Lincoln issued the Emancipation Proclamation in September of 1862 but it wasn't effective until January 1863. The president didn't believe he had the constitutional authority to end slavery in the states, but he could take military measures during a war. The Proclamation was limited to areas where there was open insurrection. Freeing enslaved people was an economic blow to the Confederacy and helped the US militarily because the newly freed were eager to kill Southern whites.
Many black churches still have “Watch Night" or “Freedom's Eve" services on December 31 in recognition of how black people stayed up all night before the Emancipation Proclamation went into effect. It wasn't just a the dawn of a new year but the start of a new era of freedom.
Juneteenth commemorates when freedom reached all black people, but we're not naive. We understand that true freedom for black Americans is aspirational. There's always room for improvement. We appreciate more than anyone that the price of freedom is eternal vigilance, eternal struggle, and we will keep marching on, following in Ms. Opal Lee's footsteps.

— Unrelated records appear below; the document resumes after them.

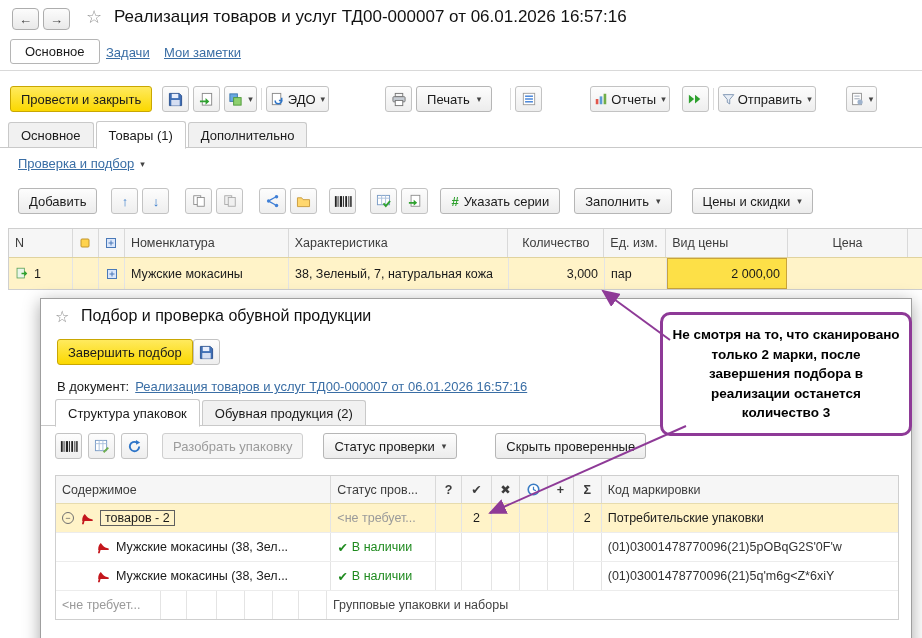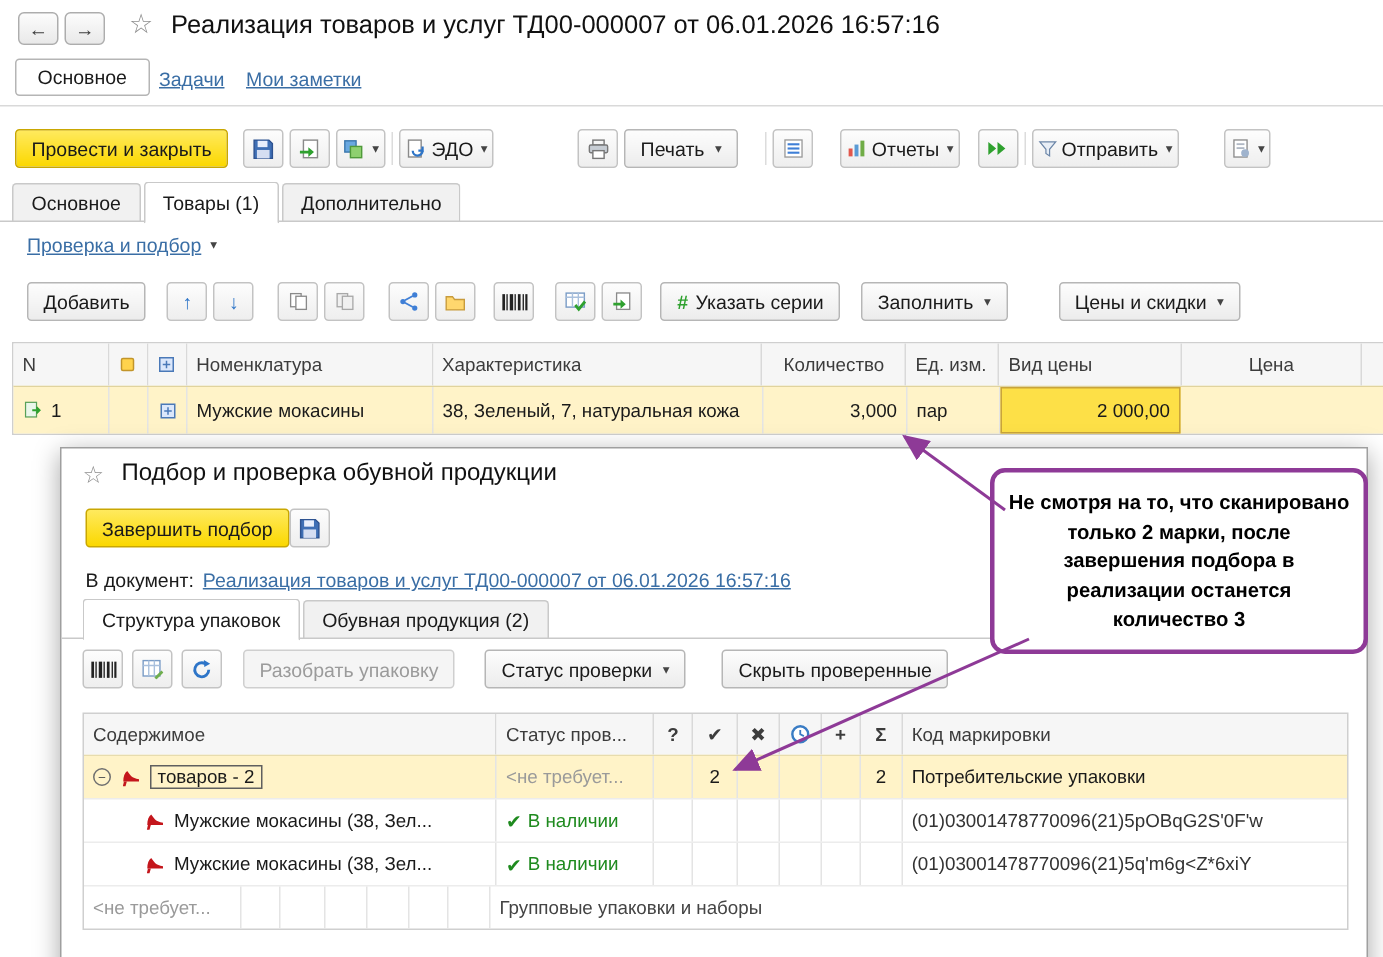"Отчеты" span.ibtn { margin-left: 14px -> 44px }
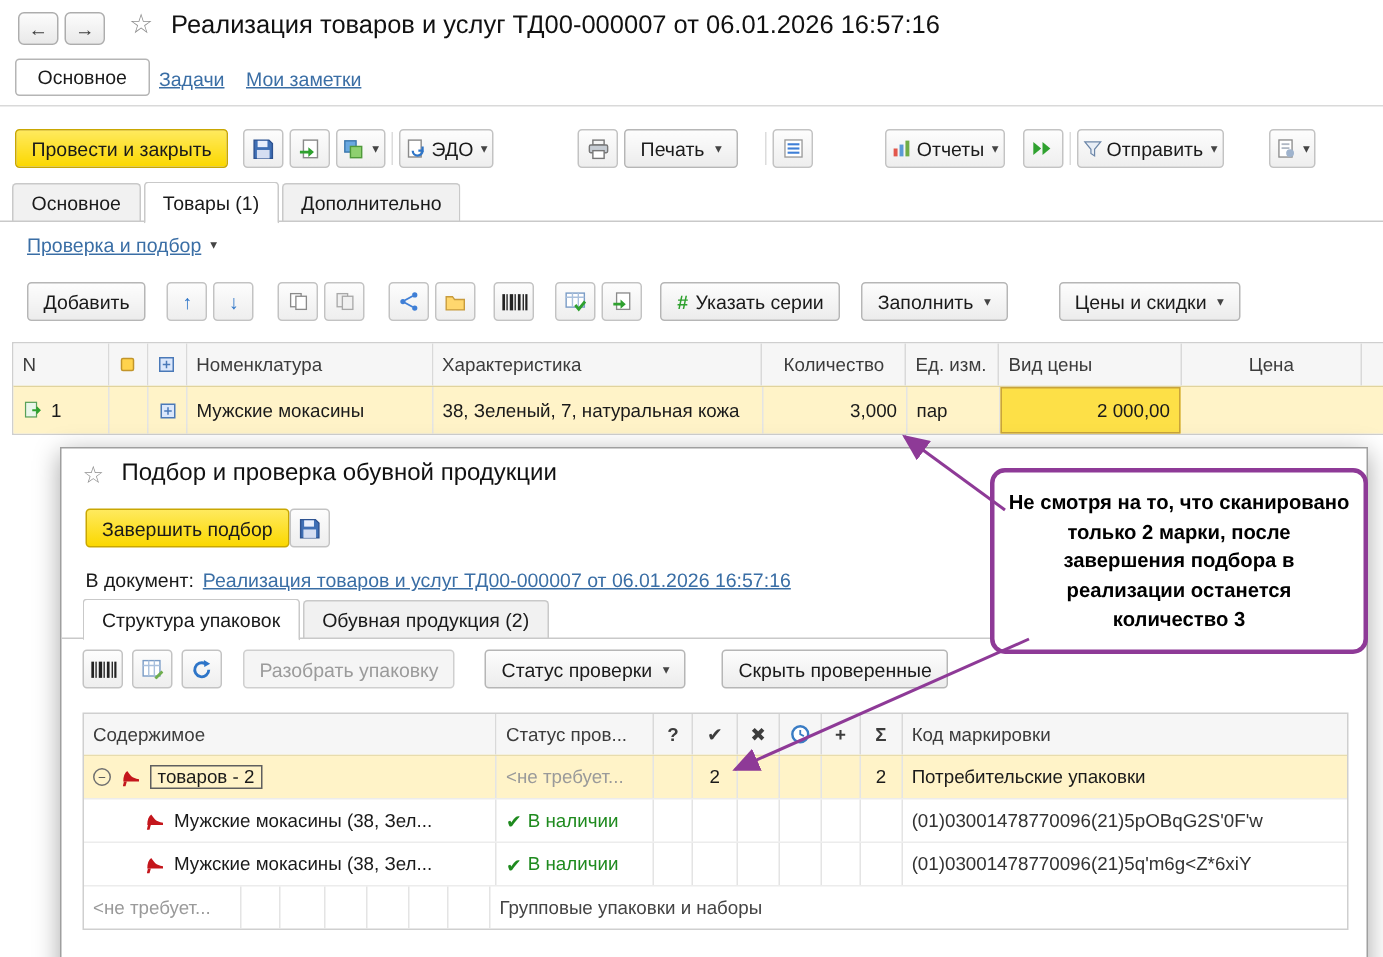"Цены и скидки" span.btn { margin-left: 30px -> 16px }
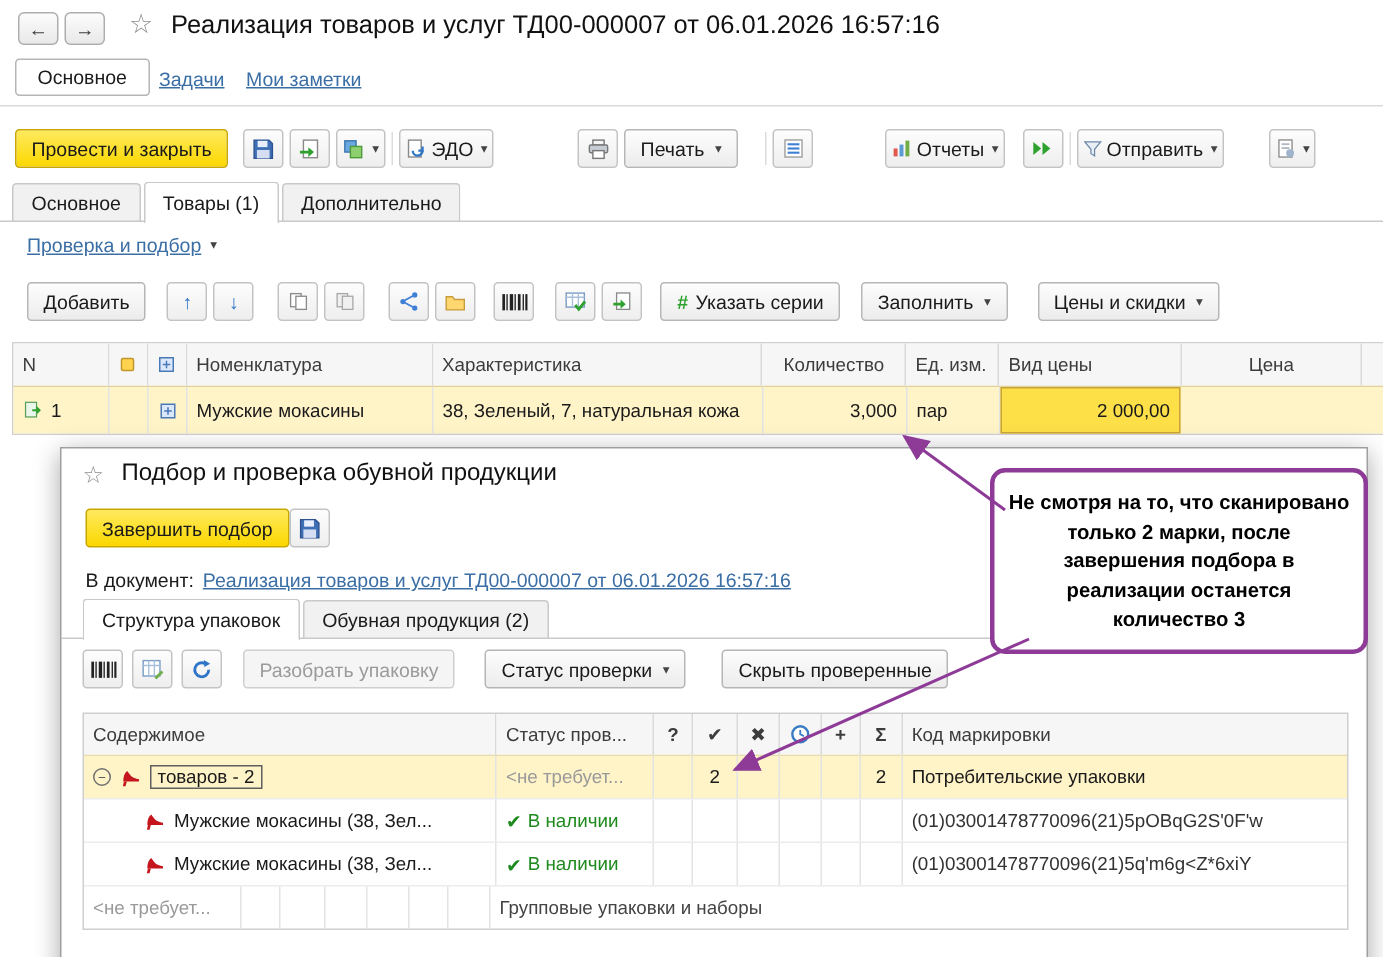"Скрыть проверенные" span.btn { margin-left: 18px -> 32px }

LEE: The difference between Juneteenth and the 4th of July? Woo, girl! The fact is none of us are free till we're all free ... So, the 4th of July? Slaves weren't free. You know that, don't you? And so we just celebrate the hell out of the 4th of July, so I suggest that if we're going to do some celebrating of freedom, that we have our festival, our educational components, our music, from June the 19 — Juneteenth — to the 4th of July. Nowthat would be celebrating freedom.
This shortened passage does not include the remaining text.